Try it —
Restate word for word the line containing "(461, 981) none" and each line that follows it, through the last line below, and nothing else.

Modification records —
>>>>>
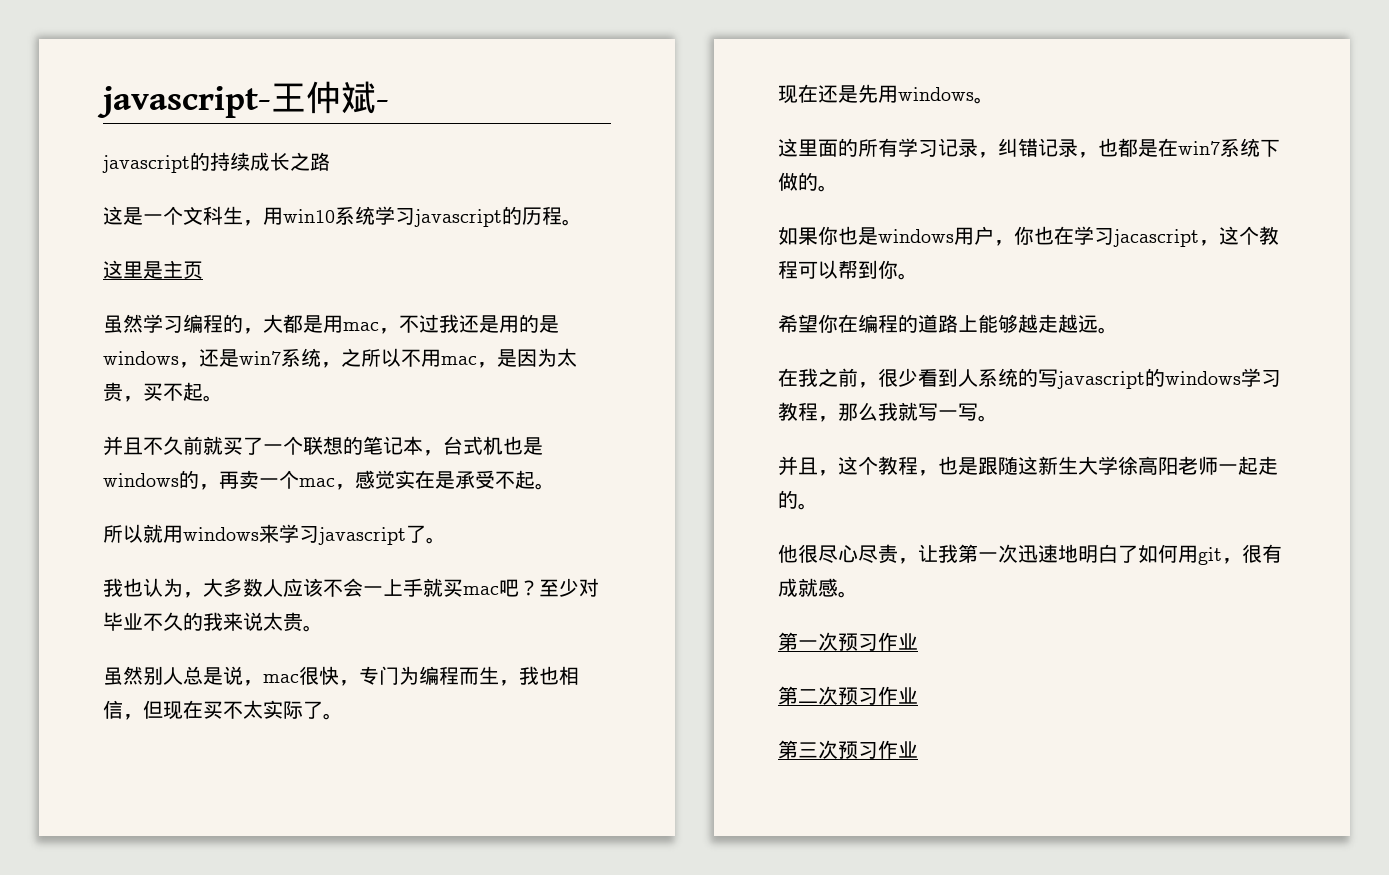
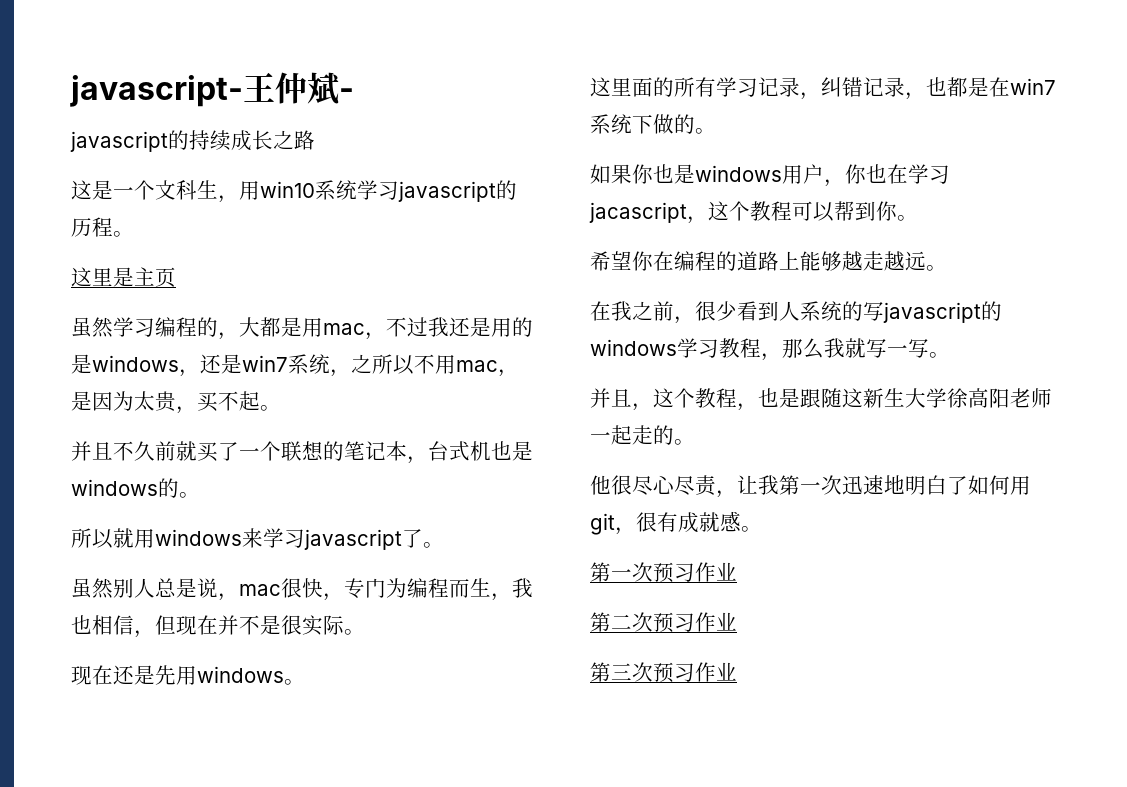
[199,470,535,490] ，再卖一个mac，感觉实在是承受不起 -> (179, 488) none
[103,578,599,598] [103,612,323,632] // 我也认为，大多数人应该不会一上手就买mac吧？至少对毕业不久的我来说太贵。 -> (444, 545) none
[203,700,323,719] 买不太实际了 -> [218,615,344,636] 并不是很实际

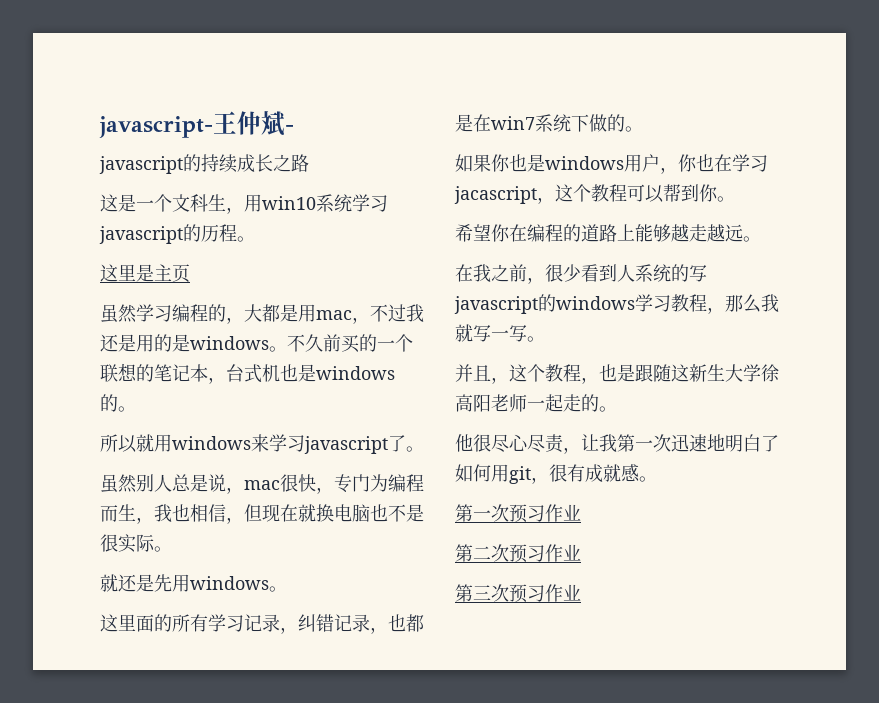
[179,354,519,377] [71,391,281,414] [71,441,239,462] ，还是win7系统，之所以不用mac，是因为太贵，买不起。 // 并且不久前就买了 -> [269,334,377,353] 。不久前买的
[218,615,239,635] 并 -> [298,504,388,522] 就换电脑也
[71,665,113,685] 现在 -> [100,574,118,592] 就

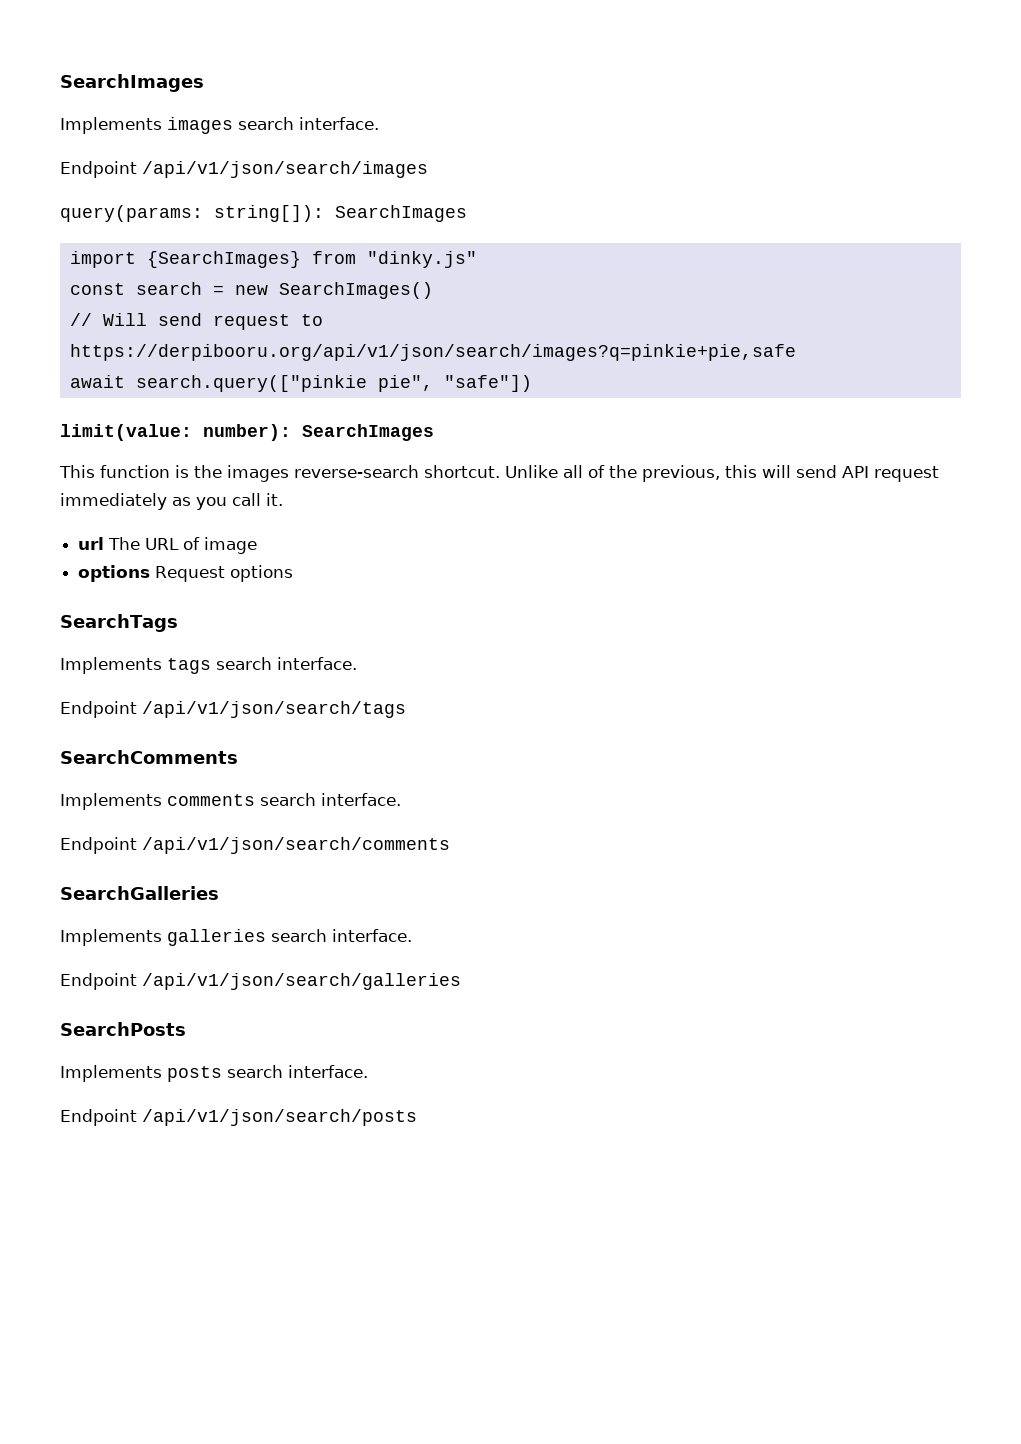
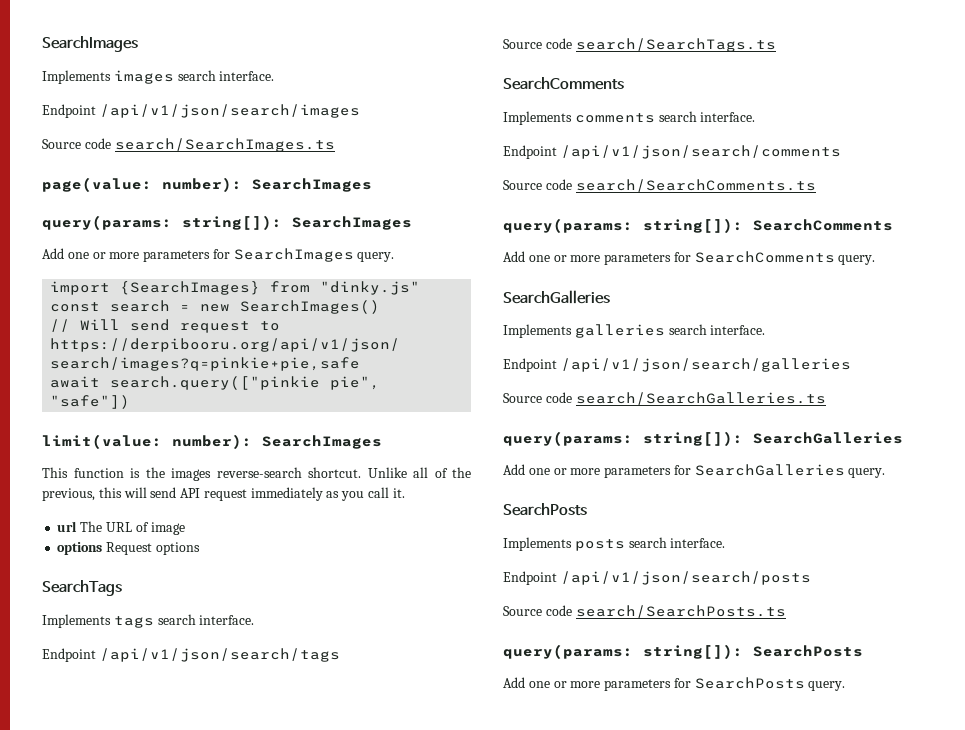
[60,205,467,222] query(params: string[]): SearchImages -> [42,138,335,152] [42,177,372,192] [42,215,412,230] [42,248,395,262] Source code search/SearchImages.ts // page(value: number): SearchImages // query(params: string[]): SearchImages // Add one or more parameters for SearchImages query.
(406, 709) none -> [503,38,776,52] // Source code search/SearchTags.ts
(450, 845) none -> [503,179,816,192] [503,218,893,233] [503,251,876,265] // Source code search/SearchComments.ts // query(params: string[]): SearchComments // Add one or more parameters for SearchComments query.
(461, 981) none -> [503,392,826,405] [503,431,903,446] [503,464,886,478] // Source code search/SearchGalleries.ts // query(params: string[]): SearchGalleries // Add one or more parameters for SearchGalleries query.
(417, 1117) none -> [503,605,786,618] [503,644,863,659] [503,677,846,691] // Source code search/SearchPosts.ts // query(params: string[]): SearchPosts // Add one or more parameters for SearchPosts query.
<<<<<
Task result —
(461, 981) none -> [503,392,826,405] [503,431,903,446] [503,464,886,478] // Source code search/SearchGalleries.ts // query(params: string[]): SearchGalleries // Add one or more parameters for SearchGalleries query.
(417, 1117) none -> [503,605,786,618] [503,644,863,659] [503,677,846,691] // Source code search/SearchPosts.ts // query(params: string[]): SearchPosts // Add one or more parameters for SearchPosts query.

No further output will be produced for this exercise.